Differences from draft-iyengar-sctp-cacc-01.txt


    Internet Engineering Task Force                            J. R. Iyengar,
    Category: Internet Draft                                      P. D. Amer
    Expires: August 09, 2004                          University of Delaware
    
                                                                  R. Stewart
                                                               Cisco Systems 
     
                                                          I. Arias-Rodriguez
                                                                       Nokia

                                                           February 12, 2004 
     
         Preventing SCTP Congestion Window Overgrowth During Changeover
                     draft-iyengar-sctp-cacc-02.txt

     
    Status of this Memo 
     
    This document is an internet-draft and is in full conformance with all 
    provisions of Section 10 of RFC2026. 
     
    Internet-Drafts are working documents of the Internet Engineering Task 
    Force (IETF), its areas, and its working groups.  Note that other groups 
    may also distribute working documents as Internet-Drafts.  Internet-
    Drafts are draft documents valid for a maximum of six months and may be 
    updated, replaced, or obsoleted by other documents at any time.  It is 
    inappropriate to use Internet- Drafts as reference material or to cite 
    them other than as "work in progress." 
    The list of current Internet-Drafts can be accessed at 
    http://www.ietf.org/ietf/1id-abstracts.txt  
    The list of Internet-Draft Shadow Directories can be accessed at 
    http://www.ietf.org/shadow.html. 
     
    Abstract 
    
    SCTP [RFC2960] supports IP multihoming at the transport layer.
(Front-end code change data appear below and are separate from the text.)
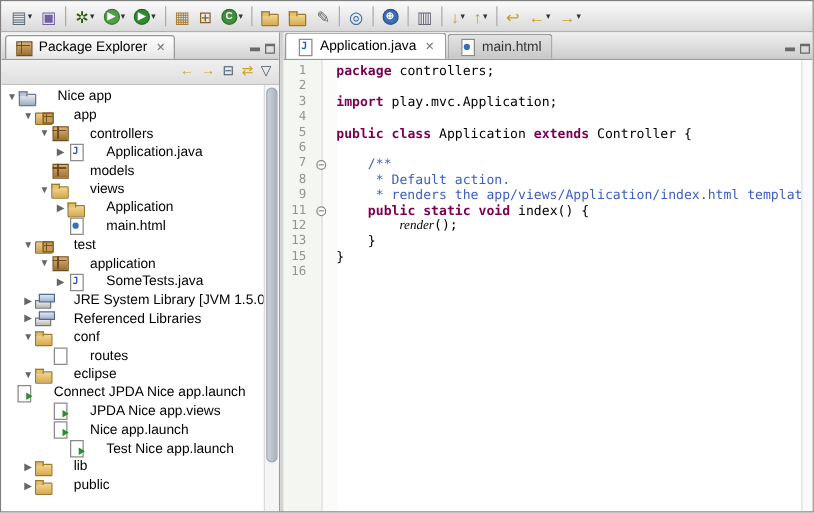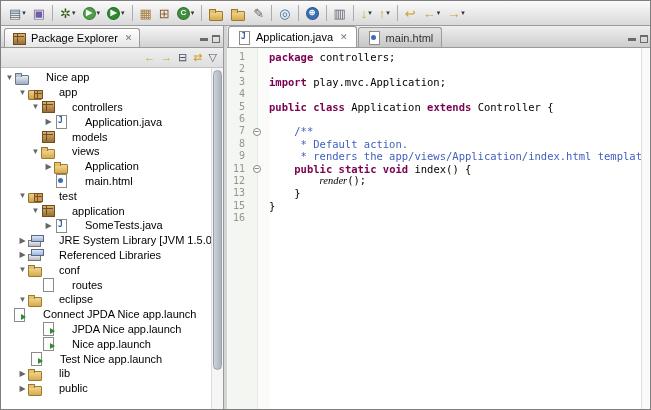--- a/index.html
+++ b/index.html
@@ -290,28 +290,28 @@
               <span class="tlabel">eclipse</span>
             </div>
             <div class="tree-row" style="">
               <span class="expander"></span>
               <span class="ticon launch-file"></span>
               <span class="tlabel">Connect JPDA Nice app.launch</span>
             </div>
             <div class="tree-row" style="padding-left: 29px;">
               <span class="expander"></span>
               <span class="ticon launch-file"></span>
-              <span class="tlabel">JPDA Nice app.launch</span>
+              <span class="tlabel">JPDA Nice app.views</span>
             </div>
             <div class="tree-row" style="padding-left: 29px;">
               <span class="expander"></span>
               <span class="ticon launch-file"></span>
               <span class="tlabel">Nice app.launch</span>
             </div>
-            <div class="tree-row" style="padding-left: 17px;">
+            <div class="tree-row" style="padding-left: 42px;">
               <span class="expander"></span>
               <span class="ticon launch-file"></span>
               <span class="tlabel">Test Nice app.launch</span>
             </div>
             <div class="tree-row" style="padding-left: 16px;">
               <span class="expander">▶</span>
               <span class="ticon folder"></span>
               <span class="tlabel">lib</span>
             </div>
             <div class="tree-row" style="padding-left: 16px;">

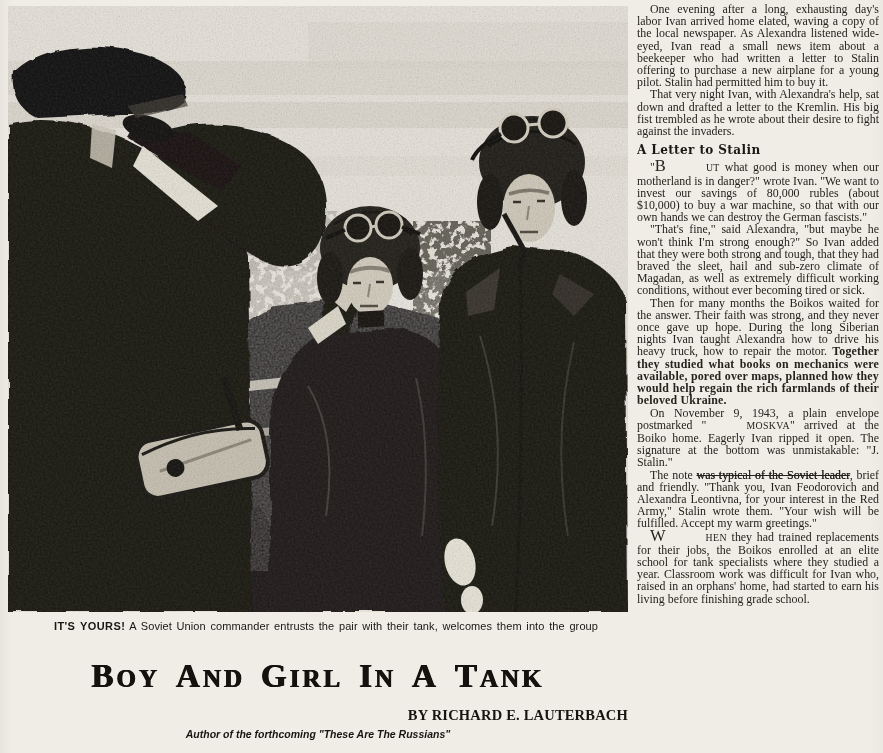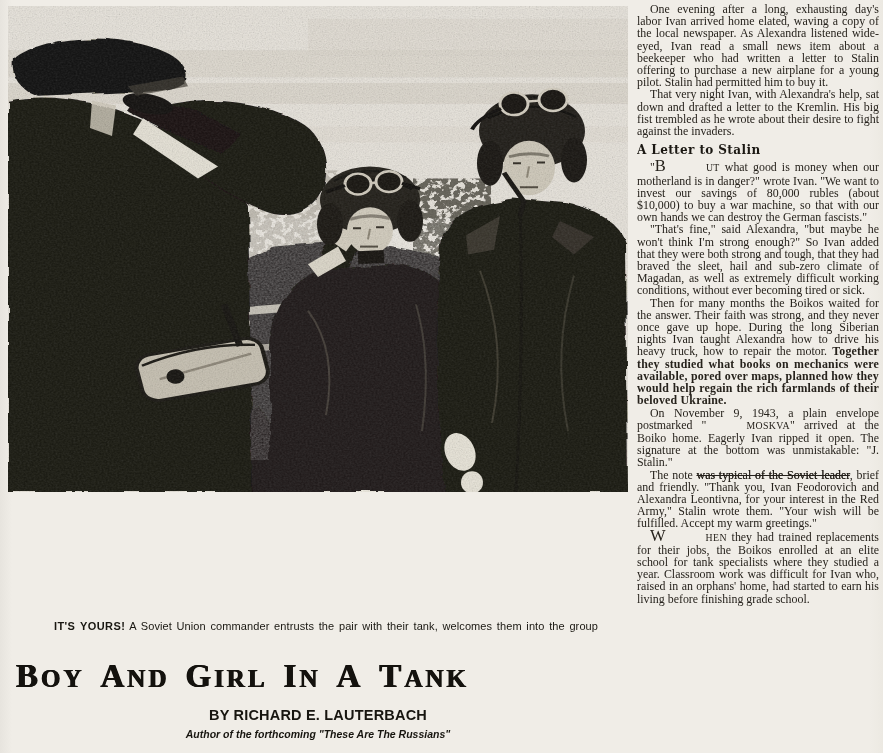--- a/index.html
+++ b/index.html
@@ -5,45 +5,45 @@
   html,body { margin:0; padding:0; }
   .page {
     position:relative;
     width:883px; height:753px;
     background:linear-gradient(90deg, #e7e4de 0px, #f0ede7 12px, #f0ede7 870px, #ece9e2 883px);
     overflow:hidden;
     font-family:"Liberation Serif", serif;
     color:#221f1a;
   }
   
-  .photo-fig { position:absolute; left:8px; top:6px; width:620px; height:486px; margin:0; }
+  .photo-fig { position:absolute; left:8px; top:6px; width:620px; height:606px; margin:0; }
   .photo-fig svg { display:block; width:100%; height:100%; }
   .photo-caption {
     position:absolute; left:8px; top:614px; width:620px;
     text-align:center;
     font-family:"Liberation Sans", sans-serif;
     font-size:11px; line-height:13px; color:#191711;
     word-spacing:1.5px; letter-spacing:0.1px;
   }
   .cap-lead { font-weight:bold; letter-spacing:0.4px; margin-right:4px; }
   
   .headline {
     position:absolute; left:8px; top:658px; width:620px; margin:0;
-    color:#14120e;
+    text-align:center; color:#14120e;
     font-family:"Liberation Serif", serif; font-weight:bold;
     white-space:nowrap;
   }
   .hl-word { display:inline-block; margin:0 8px; letter-spacing:3px;
     text-shadow:0.5px 0 0 currentColor, -0.5px 0 0 currentColor; }
   .hl-big  { font-size:33px; line-height:36px; }
   .hl-rest { font-size:25px; line-height:36px; }
   .byline {
     position:absolute; left:8px; top:707px; width:620px;
-    text-align:center;
-    font-family:Liberation Sans, sans-serif; font-weight:bold;
+    text-align:right;
+    font-family:Liberation Serif, serif; font-weight:bold;
     font-size:14.5px; letter-spacing:0.2px; color:#17150f;
   }
   .author-note {
     position:absolute; left:8px; top:728px; width:620px;
     text-align:center;
     font-family:"Liberation Sans", sans-serif; font-weight:bold; font-style:italic;
     font-size:10.5px; color:#17150f;
   }
   
   .article-col {

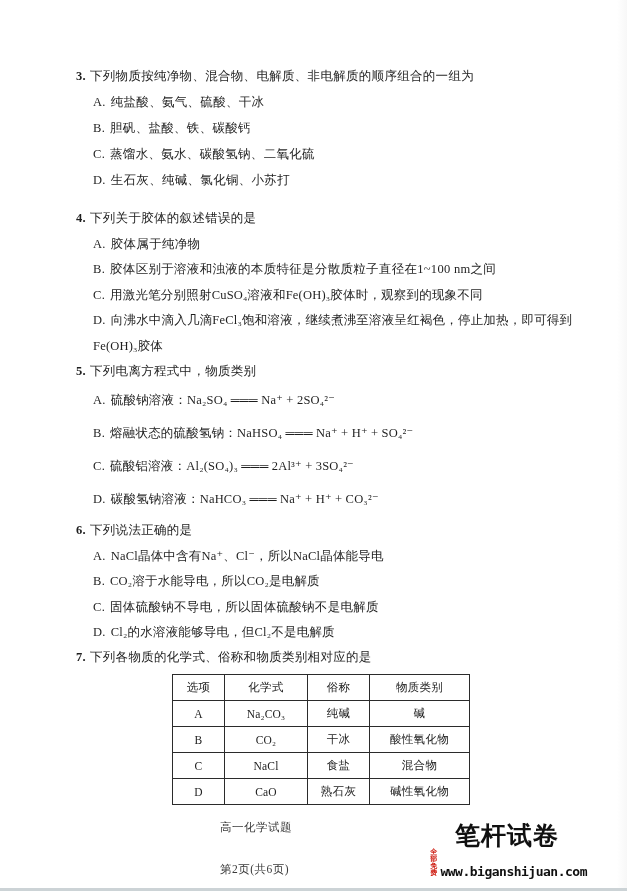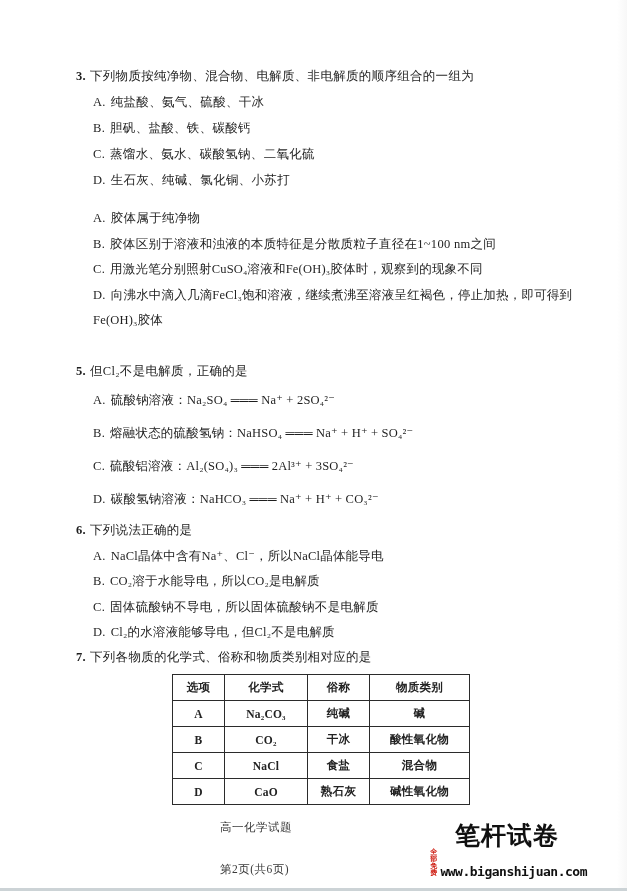--- a/index.html
+++ b/index.html
@@ -34,21 +34,21 @@
   table.q7-table {
     position:absolute; left:96px; top:27px; 
     border-collapse:collapse;
     font-size:11.5px;
     text-align:center;
     color:#222;
   }
   table.q7-table td, table.q7-table th {
     border:1.3px solid #2b2b2b;
     height:26px;
-    font-weight:bold;
+    font-weight:normal;
     padding:0 4px;
     vertical-align:middle;
   }
   .col-opt { width:52px; } .col-formula { width:83px; } .col-common { width:62px; } .col-class { width:100px; }
 
   .footer {
     position:absolute; top:820px; left:220px;
     display:flex; gap:27px;
     font-size:11.5px; color:#3a3a3a; letter-spacing:0.5px;flex-direction:column;
   }
@@ -82,29 +82,30 @@
 
 <section class="question q3">
   <div class="q-line"><span class="qnum">3.</span><span>下列物质按纯净物、混合物、电解质、非电解质的顺序组合的一组为</span></div>
   <div class="q-line opt"><span class="opt-label">A.</span><span>纯盐酸、氨气、硫酸、干冰</span></div>
   <div class="q-line opt"><span class="opt-label">B.</span><span>胆矾、盐酸、铁、碳酸钙</span></div>
   <div class="q-line opt"><span class="opt-label">C.</span><span>蒸馏水、氨水、碳酸氢钠、二氧化硫</span></div>
   <div class="q-line opt"><span class="opt-label">D.</span><span>生石灰、纯碱、氯化铜、小苏打</span></div>
 </section>
 
 <section class="question q4">
+  <div class="q-line"><span class="qnum">4.</span><span>下列关于胶体的叙述错误的是</span></div>
   <div class="q-line opt"><span class="opt-label">A.</span><span>胶体属于纯净物</span></div>
   <div class="q-line opt"><span class="opt-label">B.</span><span>胶体区别于溶液和浊液的本质特征是分散质粒子直径在1~100 nm之间</span></div>
   <div class="q-line opt"><span class="opt-label">C.</span><span class="chem">用激光笔分别照射CuSO₄溶液和Fe(OH)₃胶体时，观察到的现象不同</span></div>
   <div class="q-line opt"><span class="opt-label">D.</span><span class="chem">向沸水中滴入几滴FeCl₃饱和溶液，继续煮沸至溶液呈红褐色，停止加热，即可得到</span></div>
   <div class="q-line opt-cont"><span class="chem">Fe(OH)₃胶体</span></div>
 </section>
 
 <section class="question q5">
-  <div class="q-line stem-line"><span class="qnum">5.</span><span>但Cl₂不是电解质，正确的是</span></div>
+  <div class="q-line stem-line"><span class="qnum">5.</span><span>下列电离方程式中，物质类别</span></div>
   <div class="q-line opt"><span class="opt-label">A.</span><span class="chem">硫酸钠溶液：Na₂SO₄ ═══ Na⁺ + 2SO₄²⁻</span></div>
   <div class="q-line opt"><span class="opt-label">B.</span><span class="chem">熔融状态的硫酸氢钠：NaHSO₄ ═══ Na⁺ + H⁺ + SO₄²⁻</span></div>
   <div class="q-line opt"><span class="opt-label">C.</span><span class="chem">硫酸铝溶液：Al₂(SO₄)₃ ═══ 2Al³⁺ + 3SO₄²⁻</span></div>
   <div class="q-line opt"><span class="opt-label">D.</span><span class="chem">碳酸氢钠溶液：NaHCO₃ ═══ Na⁺ + H⁺ + CO₃²⁻</span></div>
 </section>
 
 <section class="question q6">
   <div class="q-line"><span class="qnum">6.</span><span>下列说法正确的是</span></div>
   <div class="q-line opt"><span class="opt-label">A.</span><span class="chem">NaCl晶体中含有Na⁺、Cl⁻，所以NaCl晶体能导电</span></div>
   <div class="q-line opt"><span class="opt-label">B.</span><span class="chem">CO₂溶于水能导电，所以CO₂是电解质</span></div>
SCTP
    allows an association to span multiple local and peer IP addresses,
    and allows the application to dynamically change the primary
    destination during an active association. We present a problem in the
    current SCTP specification that results in unnecessary retransmissions
    and "TCP-unfriendly" growth of the sender's congestion window during
    certain changeover conditions. We present the problem and propose an
    algorithm called the Split Fast Retransmit Changeover Aware Congestion
    Control algorithm (SFR-CACC) as a solution. We recommend the addition
    of SFR-CACC to the SCTP specification [RFC2960].
     
    Table of Contents 
     
    1 Introduction ................................................ 2
    2 Congestion Window Overgrowth: Problem Description ........... 2
    3 A Solution to the Problem: The SFR-CACC Algorithm ........... 4
    4 Discussion and Conclusion ................................... 6
    5 Security Considerations ..................................... 7
    6 Acknowledgments ............................................. 7
    7 Authors' Addresses .......................................... 7

Iyengar et al.                                                  [Page 1]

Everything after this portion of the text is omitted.